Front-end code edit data
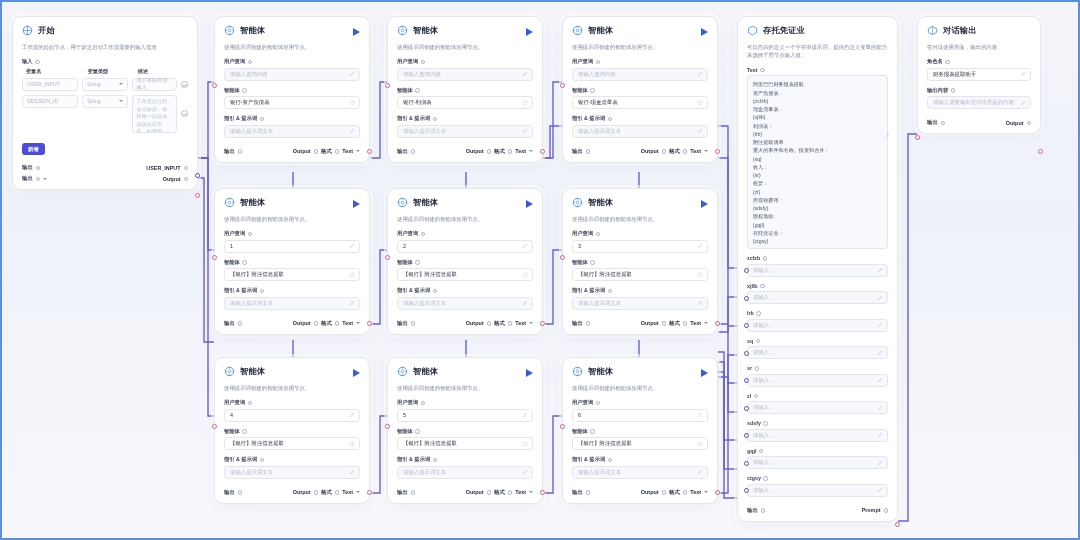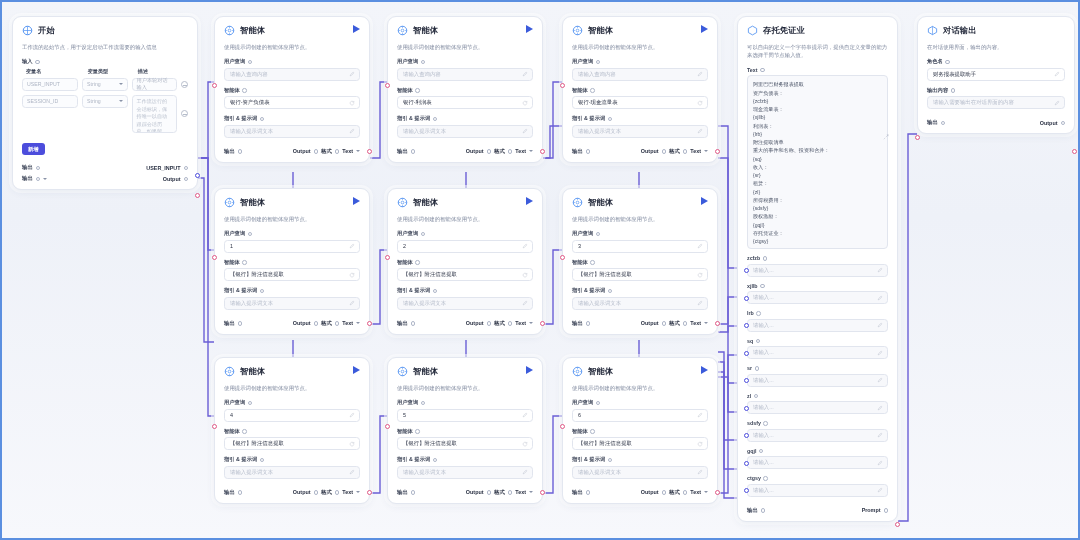"开始" .node-head { align-items: flex-start -> flex-end }
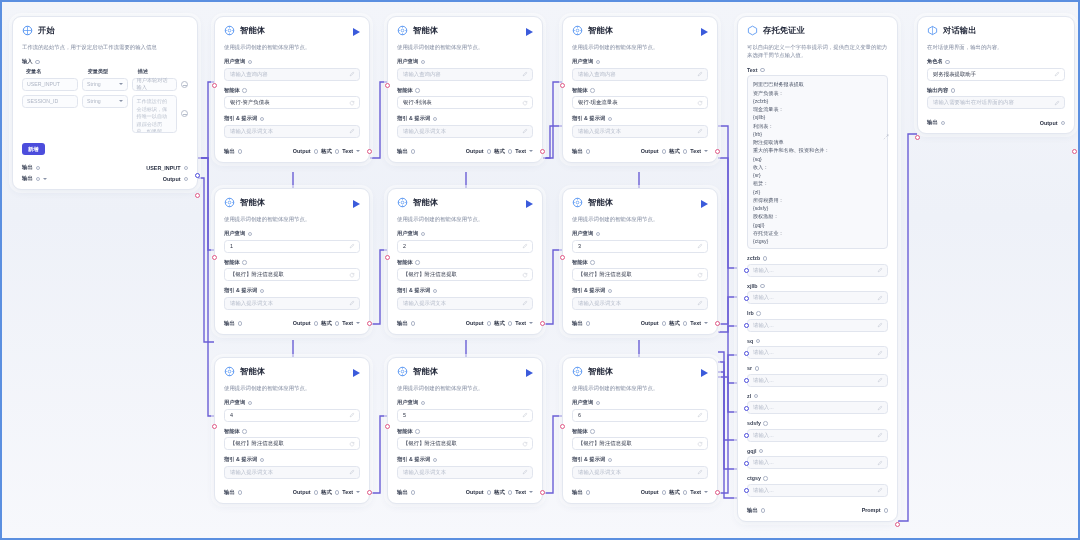"对话输出" div.node { width: 158px -> 124px }
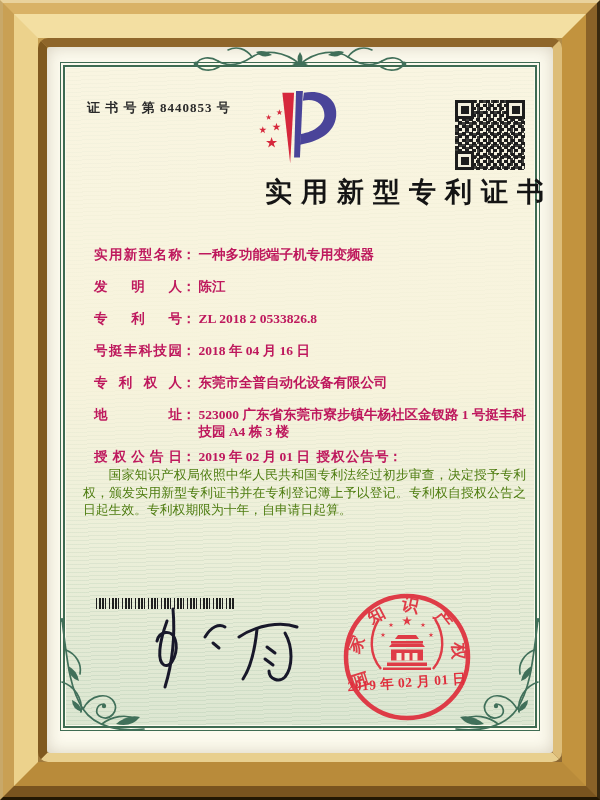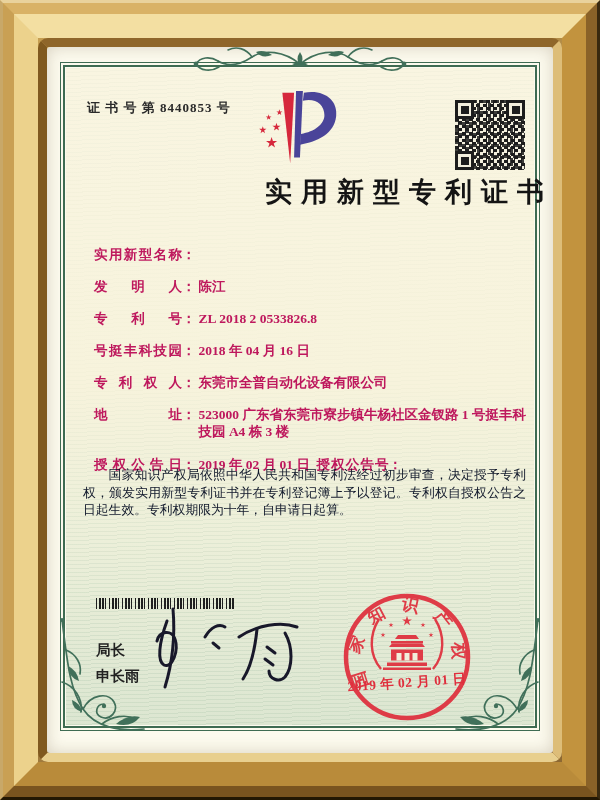"一种多功能端子机专用变频器" span.fval { html: none -> <span>一种多功能端子机专用变频器</span> }
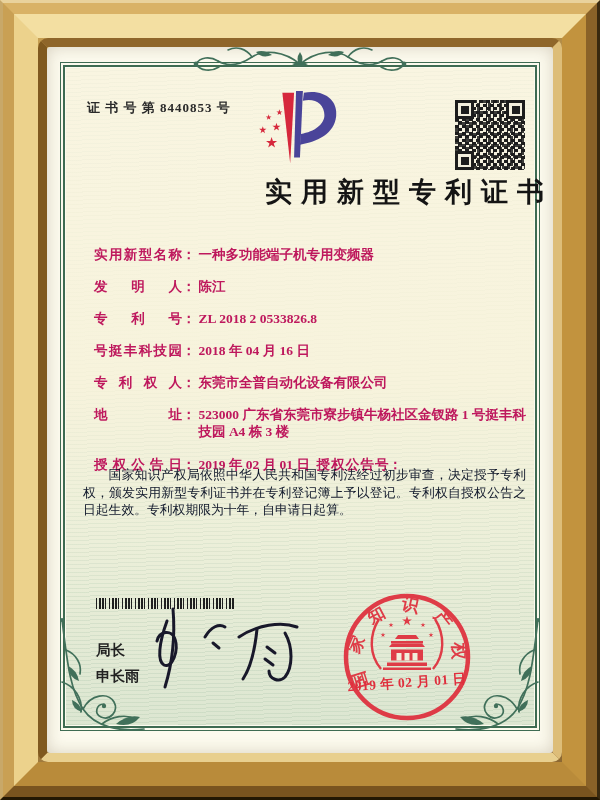"地 址" .frow.tight { margin-bottom: 16px -> 8px }
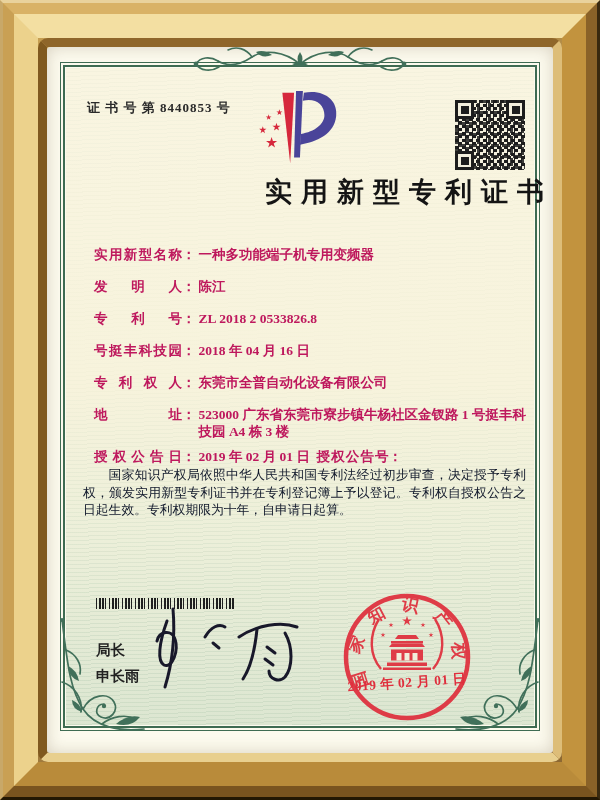"国家知识产权局依照中华人民共和国专利法经过初步审查，决定授予专利权，颁发实用新型" .paras { color: #0f172a -> #4d7c0f }
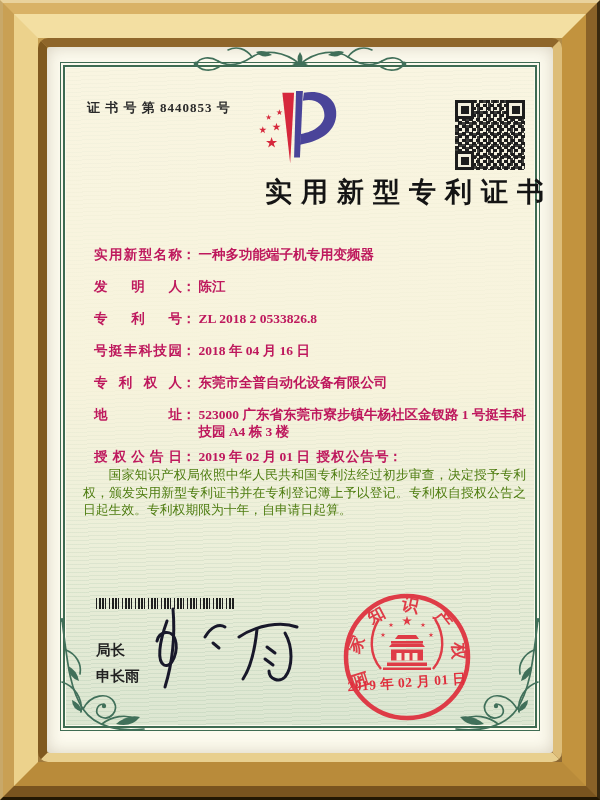"局长" div.signer { html: <div> <div>局长</div> <div>申长雨</div> </div> -> none }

- [What is needed] Your task is to print exactly the lines from the one containing "margin-bottom: 16px ->" through the final line of the records above, with no pictures and nothing more.

- [Answer for the task]
"地 址" .frow.tight { margin-bottom: 16px -> 8px }
"国家知识产权局依照中华人民共和国专利法经过初步审查，决定授予专利权，颁发实用新型" .paras { color: #0f172a -> #4d7c0f }
"局长" div.signer { html: <div> <div>局长</div> <div>申长雨</div> </div> -> none }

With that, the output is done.